EXERCISE BRIEF => Omit any picture, and return the remaining data exactly as written.

SOURCE DATA =>
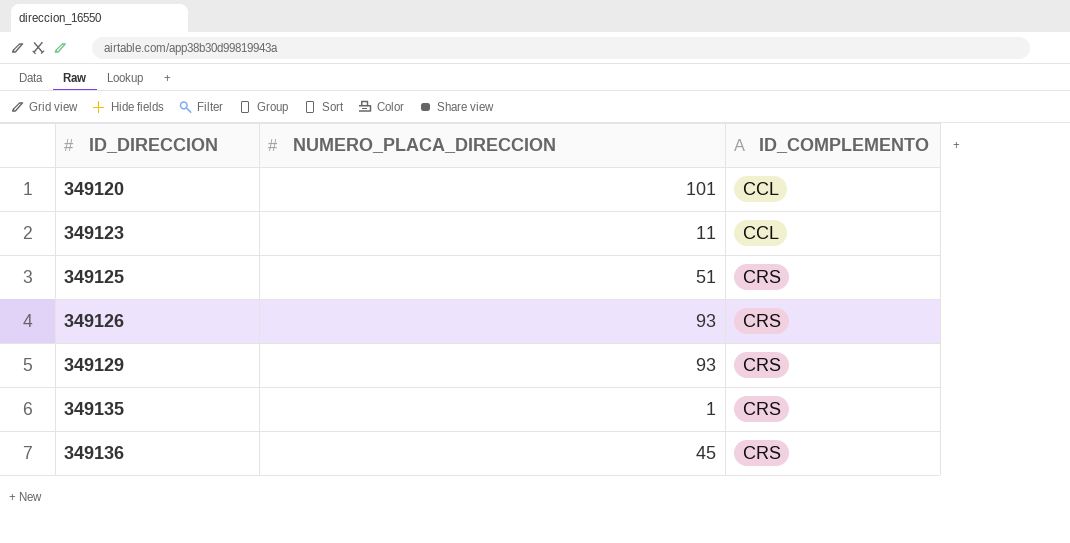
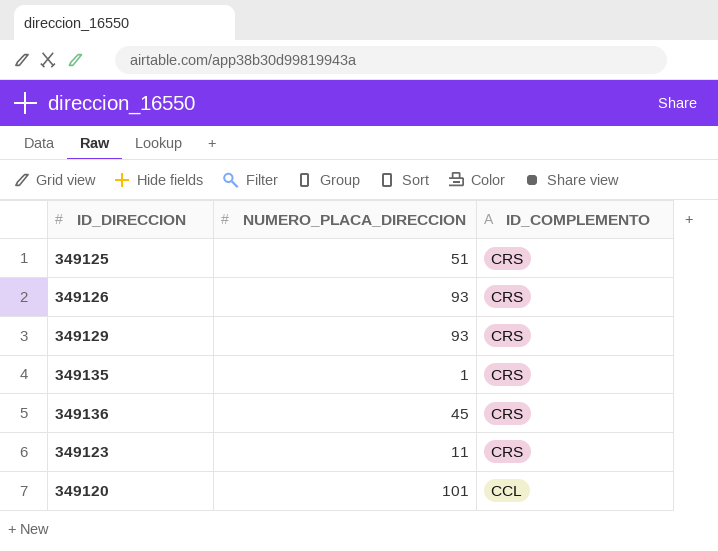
row order: ID_DIRECCION ascending -> ID_COMPLEMENTO descending
349123 | ID_COMPLEMENTO: CCL -> CRS

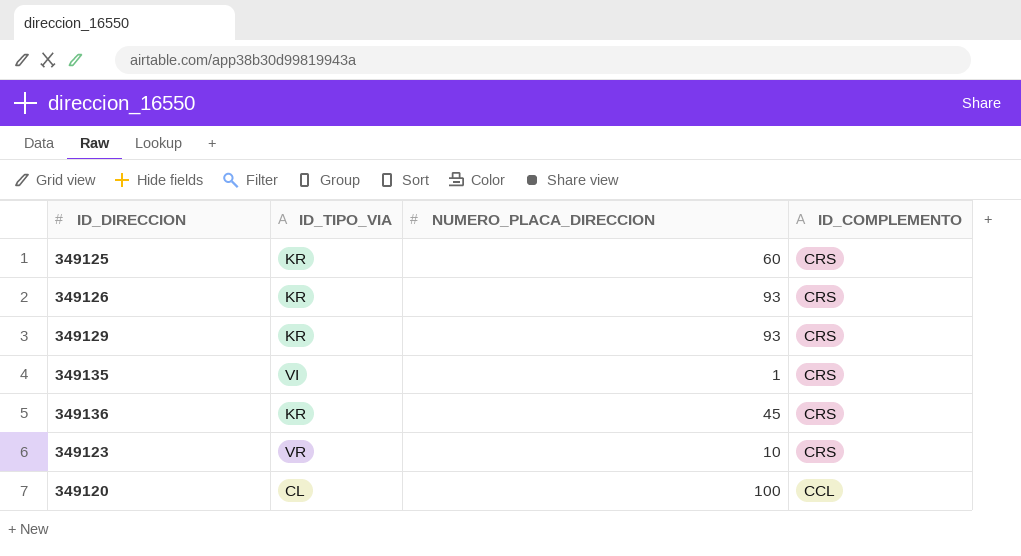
column ID_TIPO_VIA | position: none -> 2
349125 | NUMERO_PLACA_DIRECCION: 51 -> 60
349123 | NUMERO_PLACA_DIRECCION: 11 -> 10
349120 | NUMERO_PLACA_DIRECCION: 101 -> 100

EXERCISE RESULT =>
row order: ID_DIRECCION ascending -> ID_COMPLEMENTO descending
349123 | ID_COMPLEMENTO: CCL -> CRS

column ID_TIPO_VIA | position: none -> 2
349125 | NUMERO_PLACA_DIRECCION: 51 -> 60
349123 | NUMERO_PLACA_DIRECCION: 11 -> 10
349120 | NUMERO_PLACA_DIRECCION: 101 -> 100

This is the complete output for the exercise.